▸ **TASK DIRECTIONS**
The required output is all lines below that contain the word "viene".

-- INFORMATION PROVIDED follows --

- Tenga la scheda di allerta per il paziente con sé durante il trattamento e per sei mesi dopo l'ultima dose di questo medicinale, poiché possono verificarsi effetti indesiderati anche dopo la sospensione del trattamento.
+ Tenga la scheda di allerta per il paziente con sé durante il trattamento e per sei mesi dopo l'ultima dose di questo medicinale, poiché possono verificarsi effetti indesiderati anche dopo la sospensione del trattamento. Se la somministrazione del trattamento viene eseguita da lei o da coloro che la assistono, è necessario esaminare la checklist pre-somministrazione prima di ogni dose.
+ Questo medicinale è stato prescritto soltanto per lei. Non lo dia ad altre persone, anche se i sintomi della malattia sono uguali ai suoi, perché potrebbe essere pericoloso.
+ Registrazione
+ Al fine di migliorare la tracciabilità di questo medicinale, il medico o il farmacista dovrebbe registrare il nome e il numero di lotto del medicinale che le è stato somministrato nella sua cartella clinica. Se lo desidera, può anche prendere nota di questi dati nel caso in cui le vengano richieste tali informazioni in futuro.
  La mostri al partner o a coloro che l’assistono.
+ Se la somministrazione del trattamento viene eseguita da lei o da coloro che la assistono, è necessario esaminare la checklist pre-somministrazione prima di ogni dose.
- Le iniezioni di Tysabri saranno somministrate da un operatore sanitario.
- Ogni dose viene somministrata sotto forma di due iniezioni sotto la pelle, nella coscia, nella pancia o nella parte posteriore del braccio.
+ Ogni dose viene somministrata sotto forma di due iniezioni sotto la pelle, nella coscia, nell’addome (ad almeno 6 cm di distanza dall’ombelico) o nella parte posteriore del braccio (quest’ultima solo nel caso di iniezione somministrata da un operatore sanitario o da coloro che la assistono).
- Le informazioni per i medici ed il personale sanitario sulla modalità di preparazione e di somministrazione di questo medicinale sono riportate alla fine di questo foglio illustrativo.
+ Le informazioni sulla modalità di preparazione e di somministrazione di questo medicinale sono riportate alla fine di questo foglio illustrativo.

-- INFORMATION PROVIDED concluded --

▸ **EXERCISE RESULT**
+ Tenga la scheda di allerta per il paziente con sé durante il trattamento e per sei mesi dopo l'ultima dose di questo medicinale, poiché possono verificarsi effetti indesiderati anche dopo la sospensione del trattamento. Se la somministrazione del trattamento viene eseguita da lei o da coloro che la assistono, è necessario esaminare la checklist pre-somministrazione prima di ogni dose.
+ Se la somministrazione del trattamento viene eseguita da lei o da coloro che la assistono, è necessario esaminare la checklist pre-somministrazione prima di ogni dose.
- Ogni dose viene somministrata sotto forma di due iniezioni sotto la pelle, nella coscia, nella pancia o nella parte posteriore del braccio.
+ Ogni dose viene somministrata sotto forma di due iniezioni sotto la pelle, nella coscia, nell’addome (ad almeno 6 cm di distanza dall’ombelico) o nella parte posteriore del braccio (quest’ultima solo nel caso di iniezione somministrata da un operatore sanitario o da coloro che la assistono).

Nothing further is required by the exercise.